3. ALD (Atomic Layer Deposition)

The ALD process requires extremely high temperature uniformity and process stability. AMAT's ceramic ESC ensures minimal temperature fluctuations on the wafer surface, thereby improving the uniformity and reliability of the film.

5、 Manufacturing and Quality Control Process

1. Ceramic molding process

The manufacturing of ceramic ESC begins with the formation of ceramic bodies, mainly through hot pressing sintering (HP) and isostatic pressing sintering (CIP), supplemented by high-temperature sintering furnace treatment.

2. Electrode embedding

By using laser processing or screen printing to embed electrodes inside ceramics, and then encapsulating them through multi-layer stacking technology, the electrodes can ensure long-term stable operation.

3. Vacuum sealing and testing

After the whole machine is assembled, it is ensured that there are no hidden dangers such as gas leaks or internal cracks through helium leak detection, X-ray inspection, and other methods.

4. Temperature uniformity test

Use an infrared thermal imager to detect the uniformity of surface heating on ESC, with a control error within ± 2 ° C.

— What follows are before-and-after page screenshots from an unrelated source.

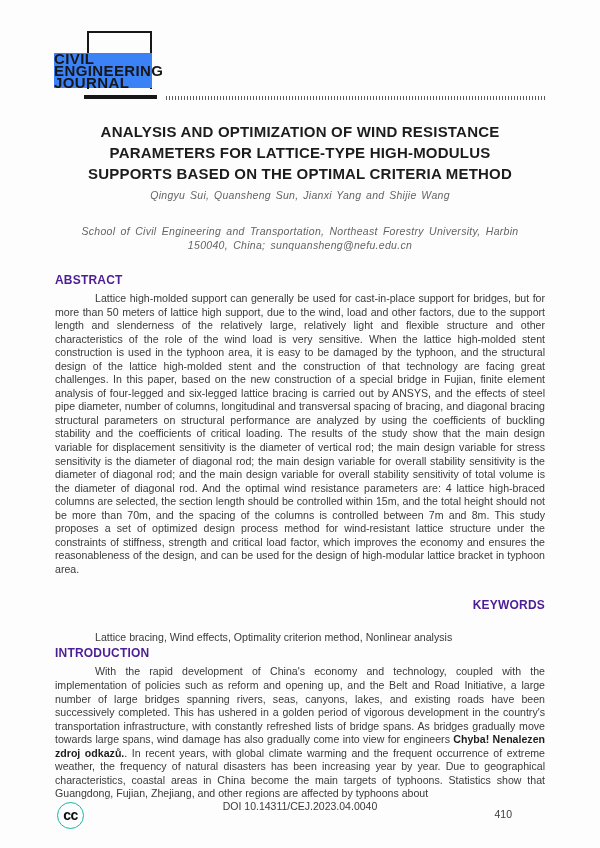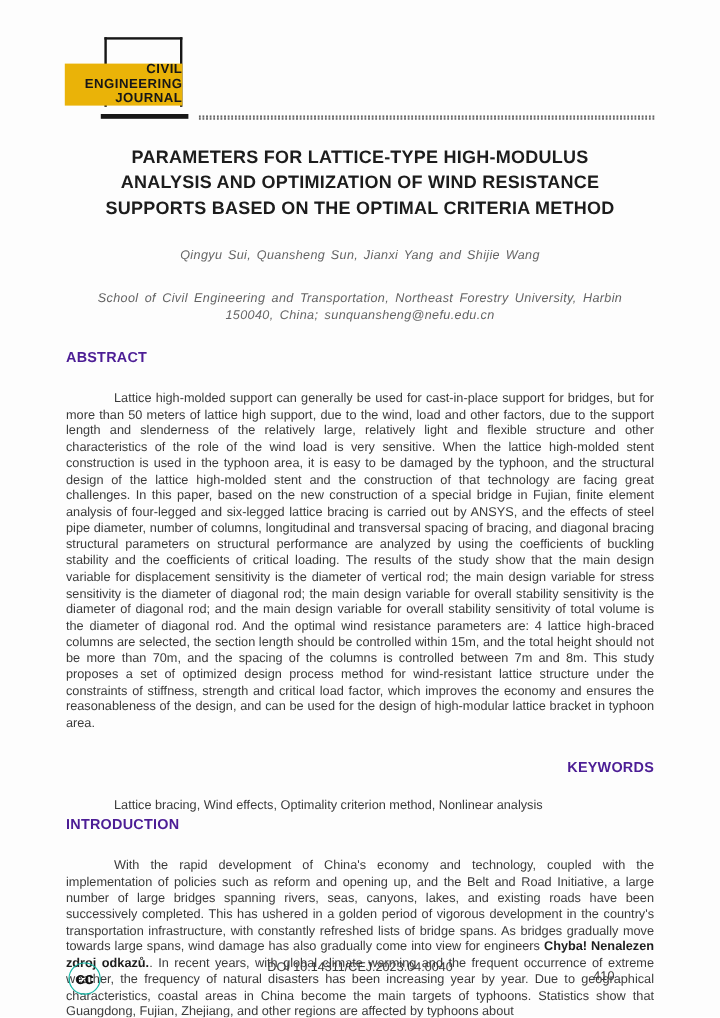--- a/index.html
+++ b/index.html
@@ -27,10 +27,10 @@
     position: absolute;
     left: 54px; top: 53px;
     width: 98px;
-    background: #eab308;
-    text-align: right;
+    background: #3b82f6;
+    text-align: left;
     font-weight: 700;
-    font-size: 11px;
+    font-size: 15px;
     line-height: 11.8px;
     letter-spacing: 0.4px;
     color: #171717;

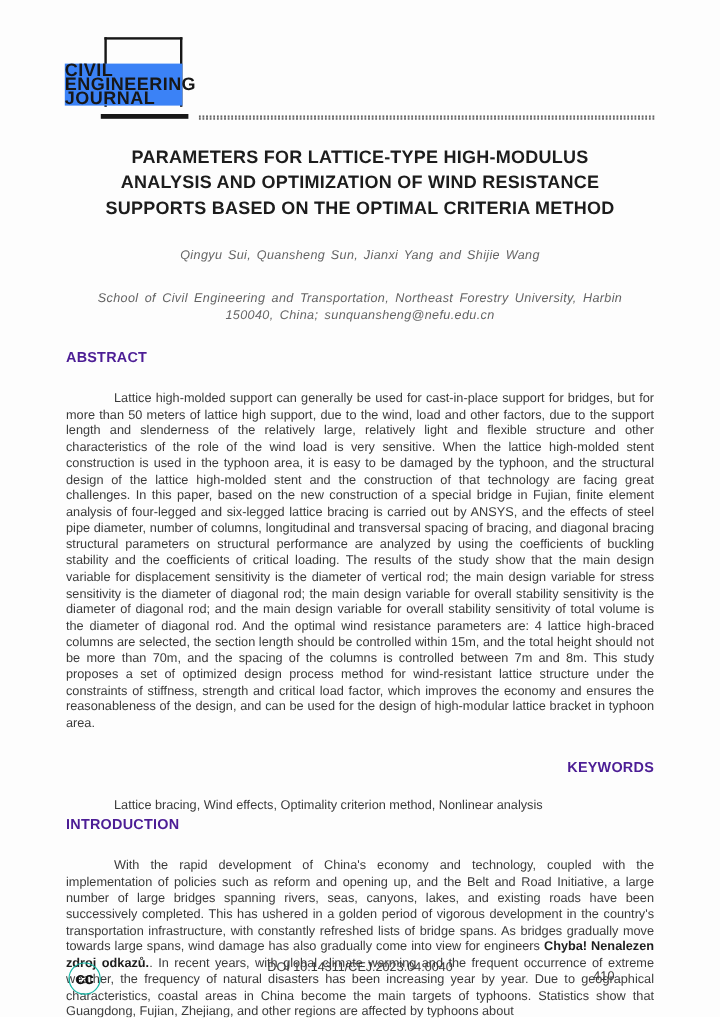--- a/index.html
+++ b/index.html
@@ -162,8 +162,8 @@
   <div class="content">
 
     <div class="doc-title">
+      <div>ANALYSIS AND OPTIMIZATION OF WIND RESISTANCE</div>
       <div>PARAMETERS FOR LATTICE-TYPE HIGH-MODULUS</div>
-      <div>ANALYSIS AND OPTIMIZATION OF WIND RESISTANCE</div>
       <div>SUPPORTS BASED ON THE OPTIMAL CRITERIA METHOD</div>
     </div>
 

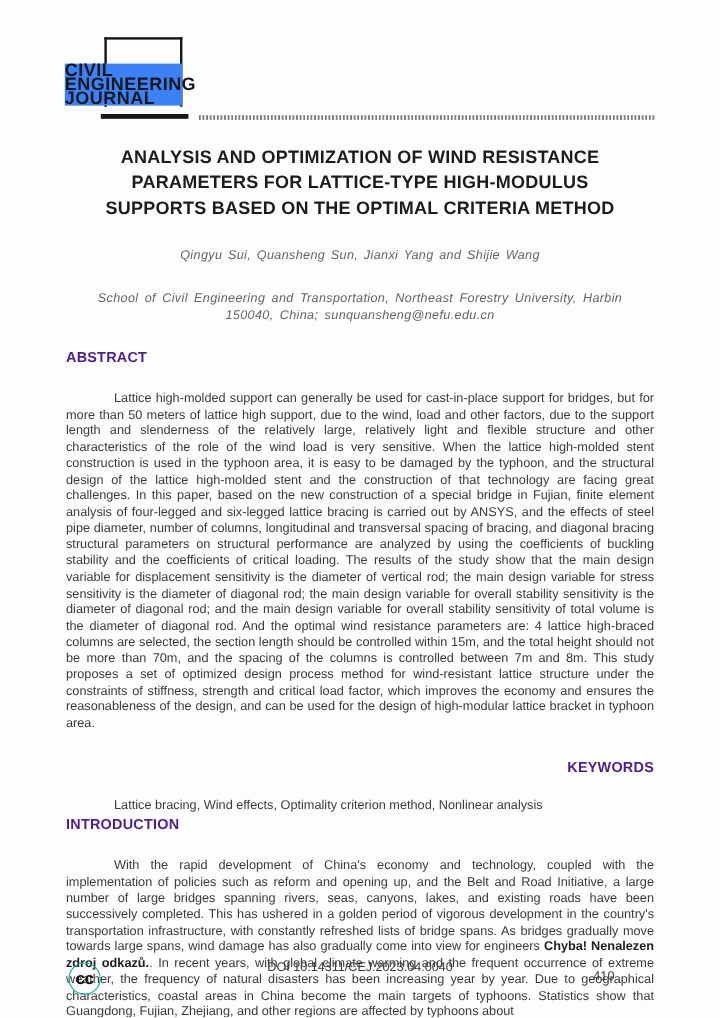--- a/index.html
+++ b/index.html
@@ -72,7 +72,7 @@
     letter-spacing: 0.2px;
   }
   .authors {
-    margin-top: 23px;
+    margin-top: 5px;
     text-align: center;
     font-style: italic;
     font-size: 10.5px;

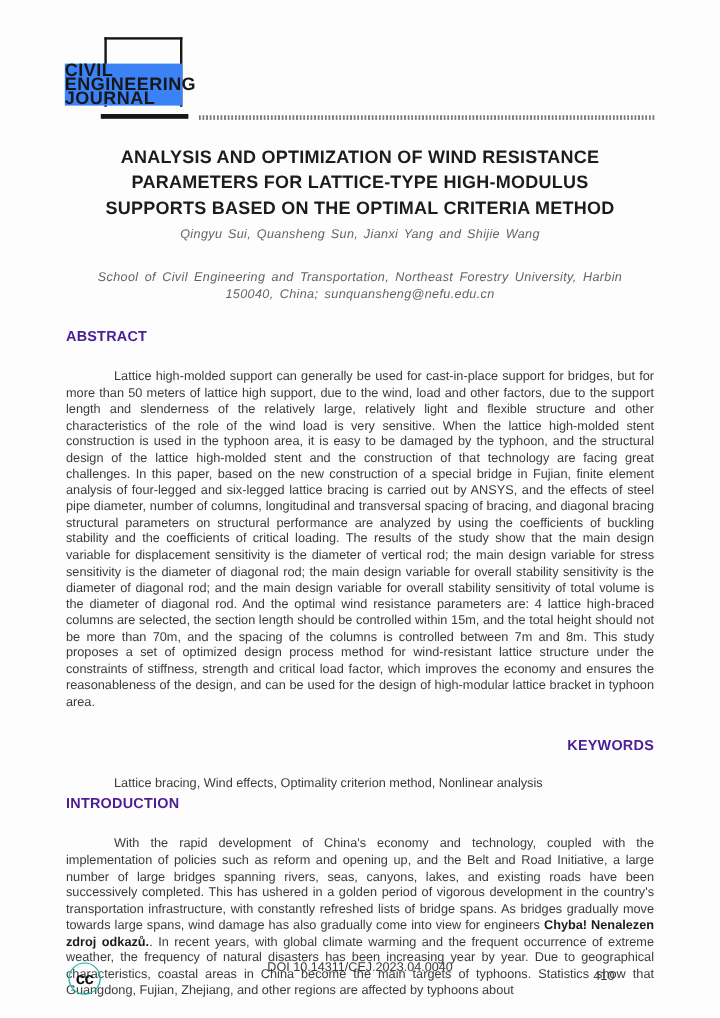--- a/index.html
+++ b/index.html
@@ -99,7 +99,7 @@
     letter-spacing: 0.2px;
   }
   .body-text {
-    margin-top: 21px;
+    margin-top: 5px;
     font-size: 10.6px;
     line-height: 13.55px;
     text-align: justify;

6、 AMAT's technological advantages and market position

As a leading global semiconductor equipment supplier, AMAT has accumulated decades of research and development experience in the ESC field, and its ESC products have the following advantages:

Highly customizable capability: can provide personalized design based on the customer's cavity structure.

High reliability: The average lifespan of the product can reach more than 5 years, and it is suitable for various corrosive environments.

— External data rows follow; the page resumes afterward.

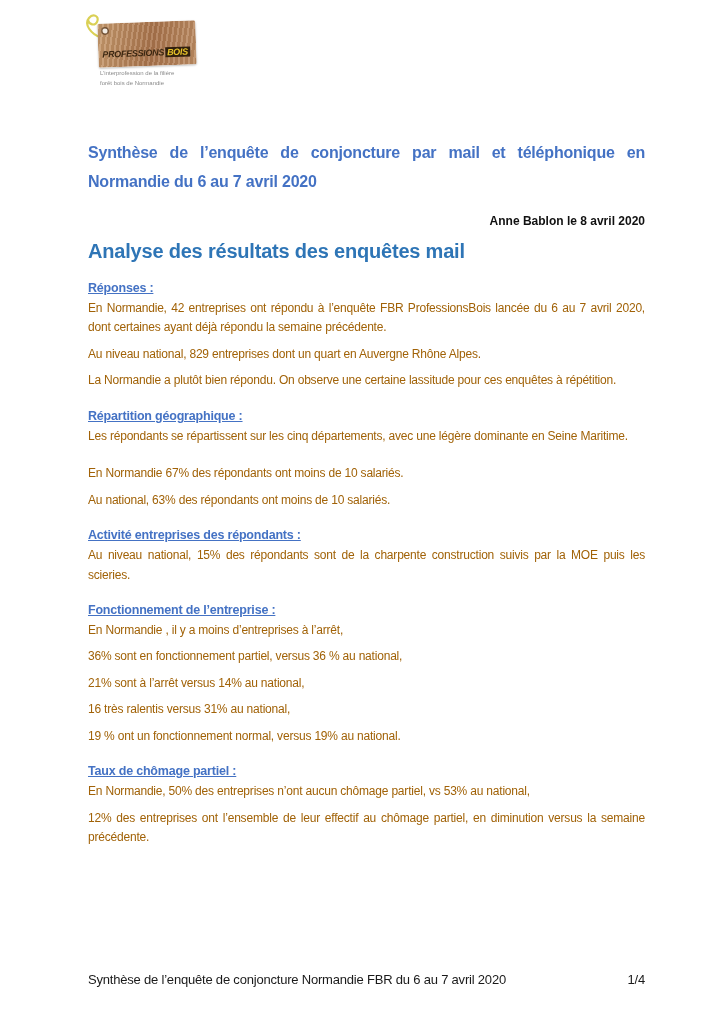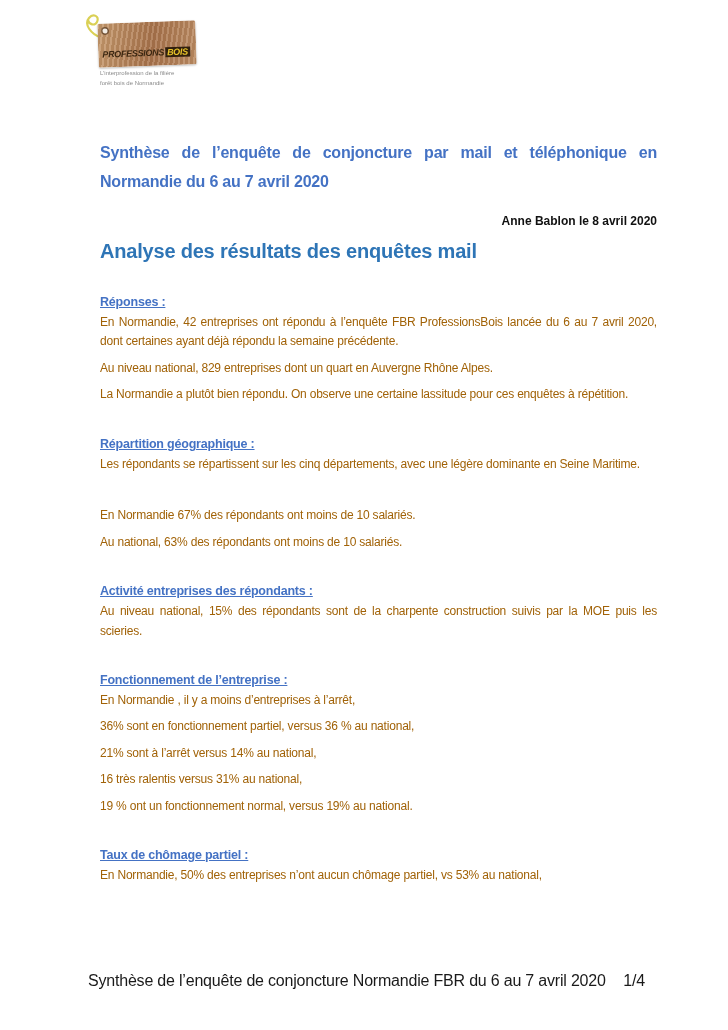--- a/index.html
+++ b/index.html
@@ -48,7 +48,7 @@
   }
 
   
-  .content { position: absolute; left: 100px; top: 138px; width: 557px; }
+  .content { position: absolute; left: 88px; top: 138px; width: 557px; }
 
   .doc-title {
     color: #4472C4; font-size: 16px; font-weight: 700;

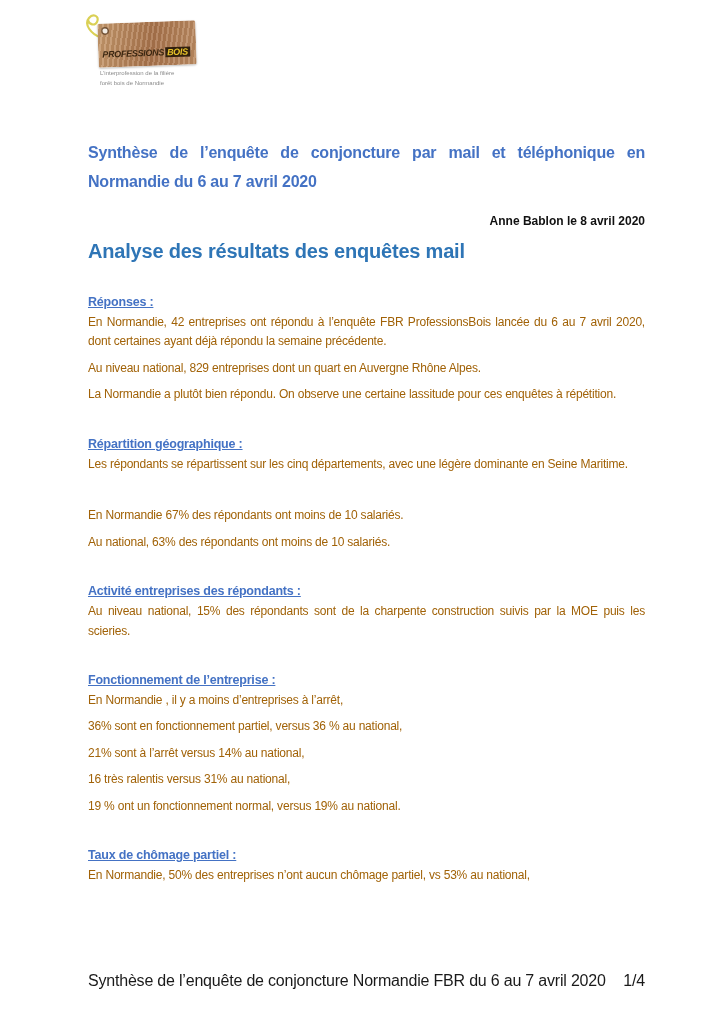--- a/index.html
+++ b/index.html
@@ -66,7 +66,7 @@
     color: #2E75B6; font-size: 20px; font-weight: 700; letter-spacing: -0.2px;
   }
 
-  .sec { margin-top: 32px; }
+  .sec { margin-top: 18px; }
   .sec-heading {
     margin: 0 0 4px 0;
     color: #4472C4; font-size: 12.5px; font-weight: 700;

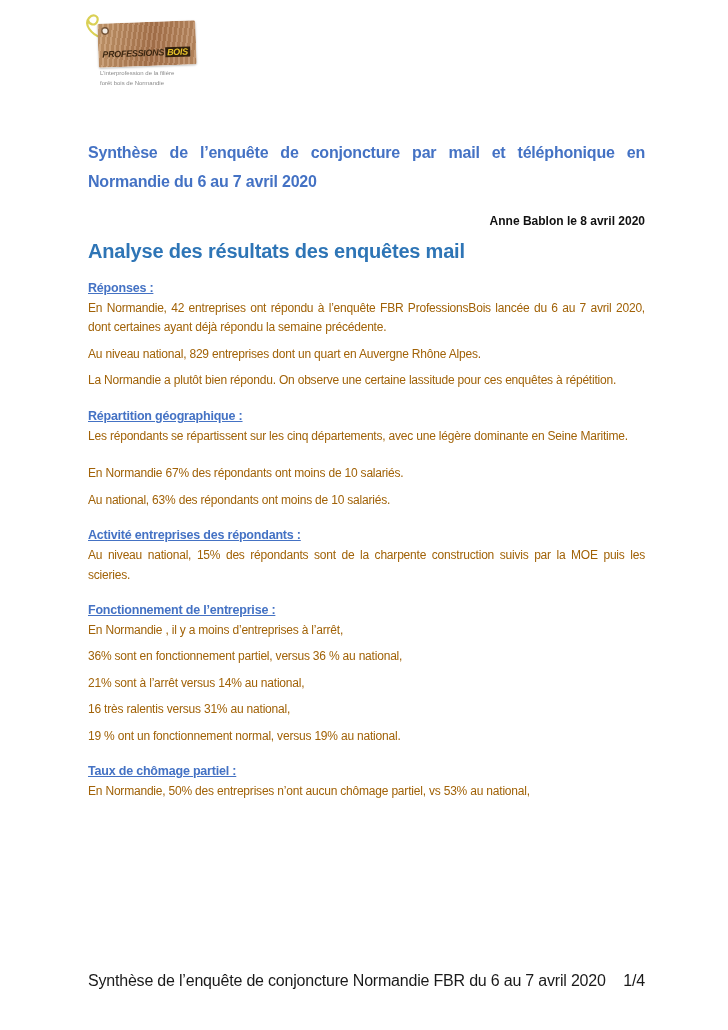--- a/index.html
+++ b/index.html
@@ -145,6 +145,7 @@
         <section class="sec">
           <h3 class="sec-heading">Taux de chômage partiel :</h3>
           <p class="para">En Normandie, 50% des entreprises n’ont aucun chômage partiel, vs 53% au national,</p>
+          <p class="para">12% des entreprises ont l’ensemble de leur effectif au chômage partiel, en diminution versus la semaine précédente.</p>
         </section>
       </div>
 

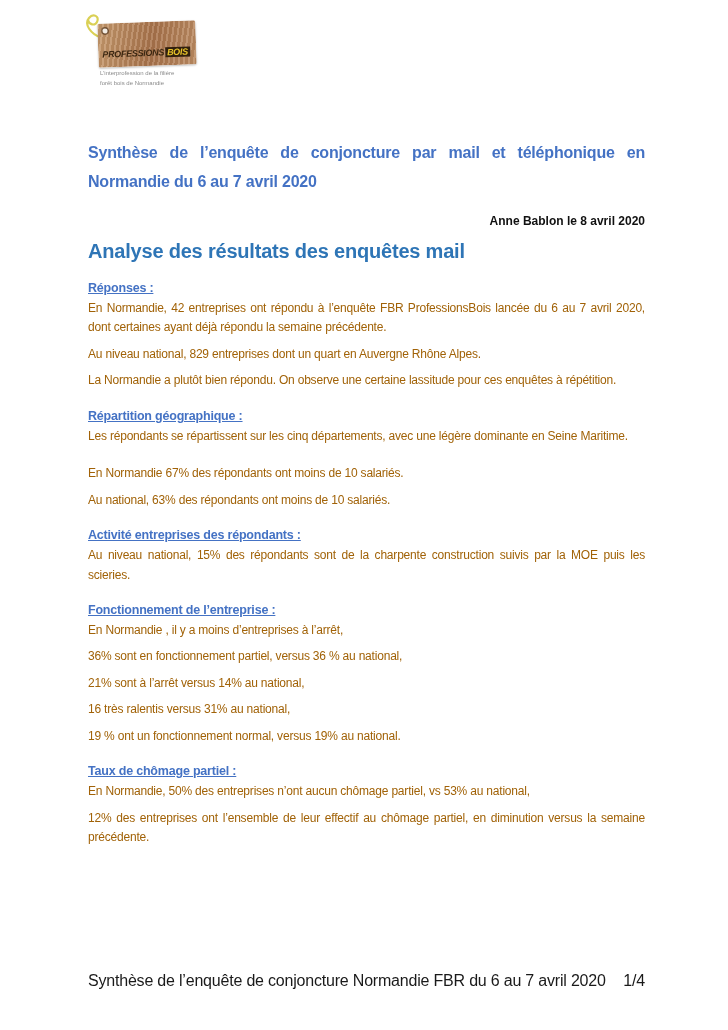--- a/index.html
+++ b/index.html
@@ -82,7 +82,7 @@
   .footer {
     position: absolute; left: 88px; top: 972px; width: 557px;
     display: flex; justify-content: space-between; align-items: baseline;
-    font-size: 16px; color: #1a1a1a; letter-spacing: -0.2px;
+    font-size: 13px; color: #1a1a1a; letter-spacing: -0.2px;
   }
 </style>
 </head>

Complete service network: There are maintenance and technical support centers worldwide.

In the global ESC market, AMAT competes with manufacturers such as SHINKU, TOTO, and II-VI Maruwa, and its advantages in high-end equipment and advanced process nodes are particularly evident.

7、 Market prospects and technological trends of ESC

1. Market growth drivers

The development of advanced processes such as 3nm and 2nm places higher demands on the thermal stability and temperature control accuracy of ESC.

3D NAND, HPC, and AI chip manufacturing require more complex multi-layer etching processes.

The process of new materials such as GaN and SiC is gradually maturing, and the demand for compatibility of adsorption devices is increasing.

It is expected that by 2030, the global ESC market size will reach over 2 billion US dollars, with a compound annual growth rate of over 10%.

2. Direction of technological evolution

Double sided heating ESC: supports more complex temperature control strategies.

Intelligent ESC: Embedded with temperature, voltage, and pressure sensors to achieve self-monitoring and feedback regulation.

Low particle design: using plasma cleaning and other methods to improve surface cleanliness and reduce particle pollution.